#### EXERCISE DIRECTIONS
Go through the listing below and state how many lines hold the word "input", giving only the number.

(DATA FOR ANALYSIS Opens)

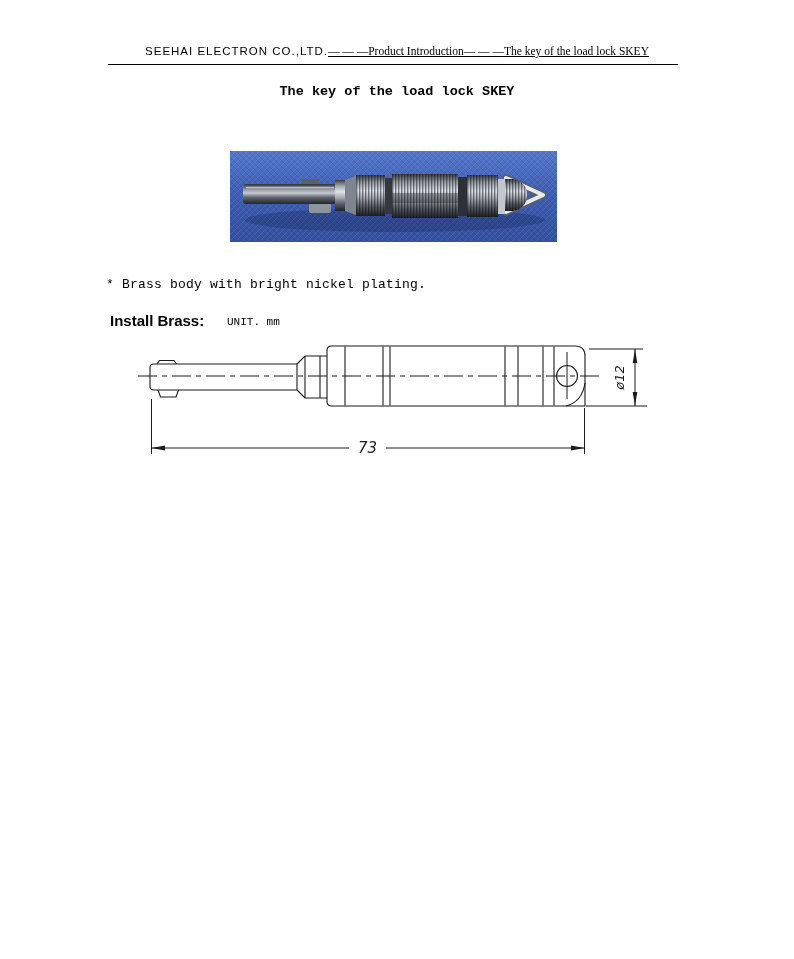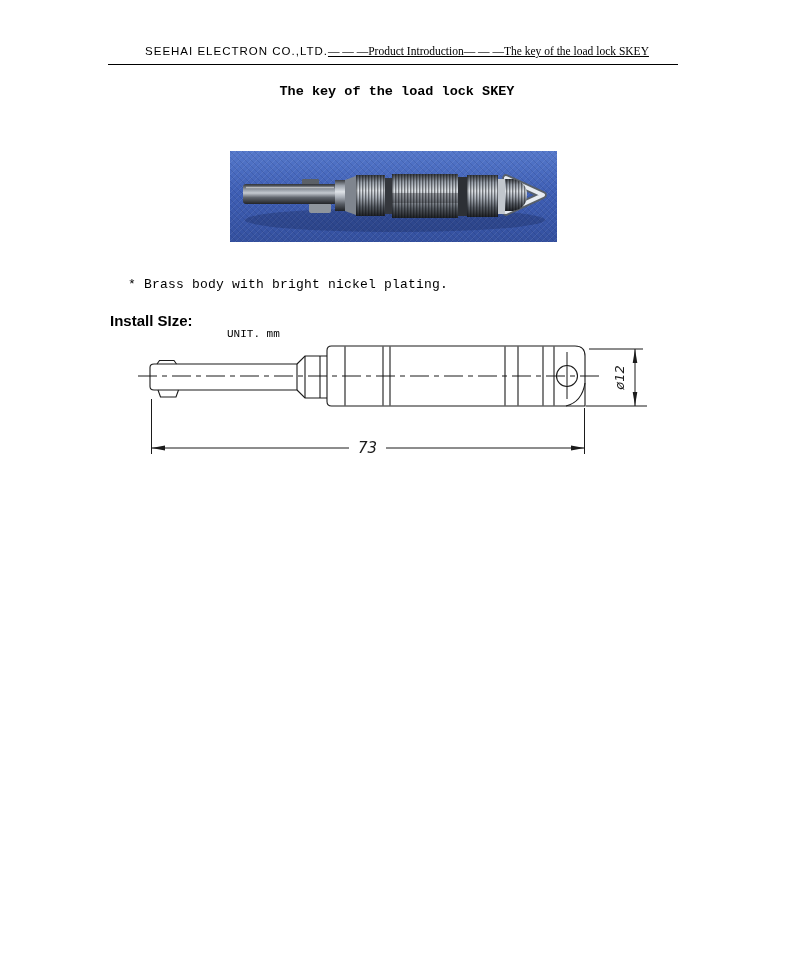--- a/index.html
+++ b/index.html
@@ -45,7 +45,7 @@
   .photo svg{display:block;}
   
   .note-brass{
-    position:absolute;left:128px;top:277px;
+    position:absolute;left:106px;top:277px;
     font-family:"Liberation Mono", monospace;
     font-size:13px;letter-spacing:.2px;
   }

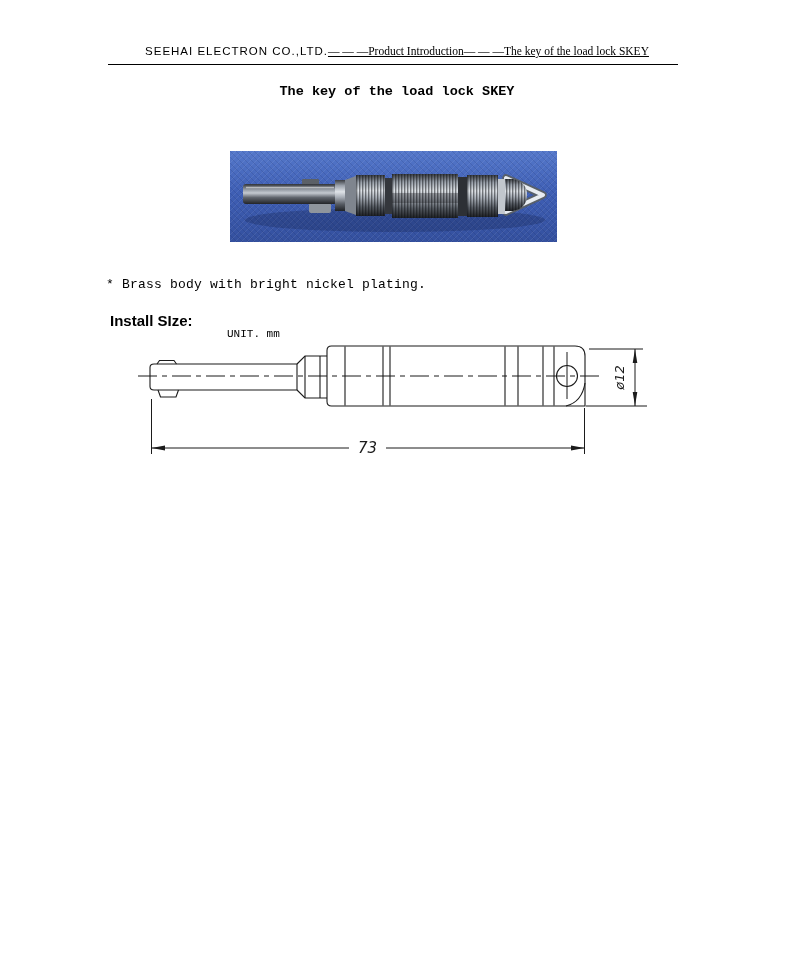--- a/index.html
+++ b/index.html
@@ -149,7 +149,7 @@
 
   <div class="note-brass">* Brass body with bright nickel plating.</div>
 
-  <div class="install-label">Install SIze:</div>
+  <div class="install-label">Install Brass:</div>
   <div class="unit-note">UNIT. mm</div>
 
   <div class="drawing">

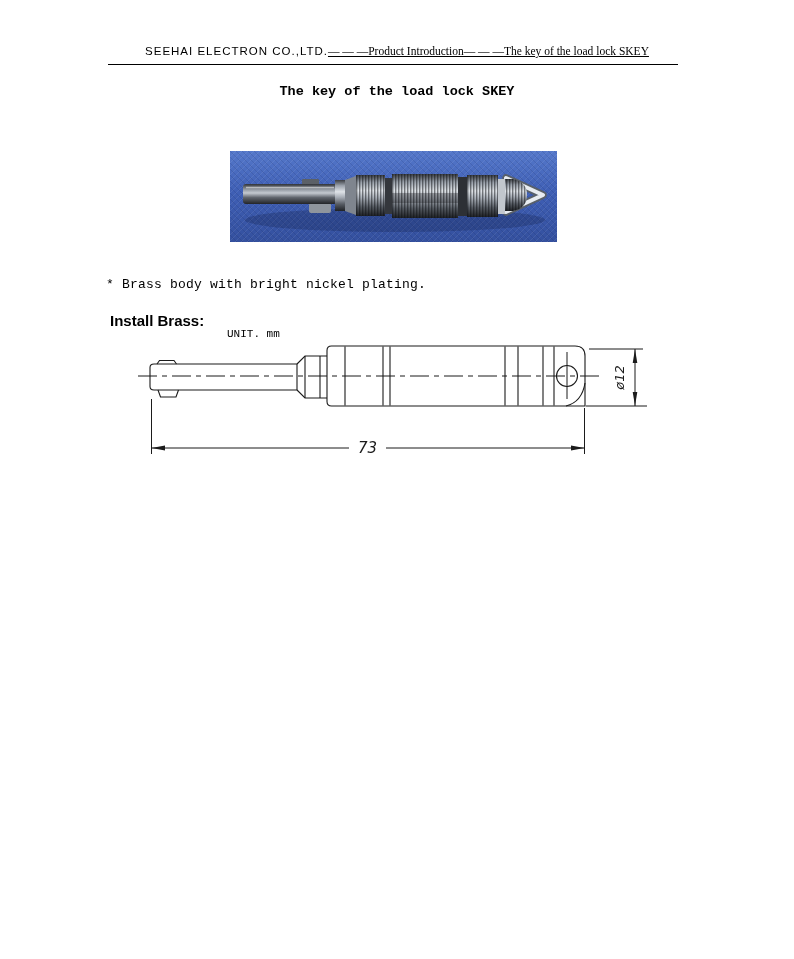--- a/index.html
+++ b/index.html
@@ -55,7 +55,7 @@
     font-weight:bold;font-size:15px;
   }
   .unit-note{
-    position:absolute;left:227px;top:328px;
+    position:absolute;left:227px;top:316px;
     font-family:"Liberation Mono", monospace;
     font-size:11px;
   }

(DATA FOR ANALYSIS Closes)
(DATA FOR ANALYSIS Opens)

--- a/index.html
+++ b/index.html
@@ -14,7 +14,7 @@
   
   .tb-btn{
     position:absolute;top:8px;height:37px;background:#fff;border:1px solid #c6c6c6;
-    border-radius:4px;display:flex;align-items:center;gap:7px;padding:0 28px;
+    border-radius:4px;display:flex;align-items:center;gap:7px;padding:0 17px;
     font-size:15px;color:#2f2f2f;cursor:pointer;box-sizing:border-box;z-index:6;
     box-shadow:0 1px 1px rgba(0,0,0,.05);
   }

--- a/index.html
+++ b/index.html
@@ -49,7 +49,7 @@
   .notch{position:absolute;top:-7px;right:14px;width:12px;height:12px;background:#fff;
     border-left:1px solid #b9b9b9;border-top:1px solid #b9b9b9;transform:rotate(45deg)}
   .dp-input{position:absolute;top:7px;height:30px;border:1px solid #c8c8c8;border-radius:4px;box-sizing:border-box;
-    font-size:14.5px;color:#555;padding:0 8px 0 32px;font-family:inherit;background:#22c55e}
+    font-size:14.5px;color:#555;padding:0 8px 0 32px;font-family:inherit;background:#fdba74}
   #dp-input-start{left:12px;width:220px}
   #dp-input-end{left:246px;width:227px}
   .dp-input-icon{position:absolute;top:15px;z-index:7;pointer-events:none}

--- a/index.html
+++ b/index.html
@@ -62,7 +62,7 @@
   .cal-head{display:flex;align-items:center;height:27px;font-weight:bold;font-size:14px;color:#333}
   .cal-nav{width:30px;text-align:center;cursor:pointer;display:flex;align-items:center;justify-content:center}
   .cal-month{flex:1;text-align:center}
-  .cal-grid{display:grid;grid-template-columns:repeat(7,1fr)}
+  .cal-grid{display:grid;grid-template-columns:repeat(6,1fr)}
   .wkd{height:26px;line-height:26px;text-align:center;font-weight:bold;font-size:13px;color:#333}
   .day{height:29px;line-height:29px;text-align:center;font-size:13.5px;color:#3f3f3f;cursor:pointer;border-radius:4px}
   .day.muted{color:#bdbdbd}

(DATA FOR ANALYSIS Closes)

#### SOLUTION
4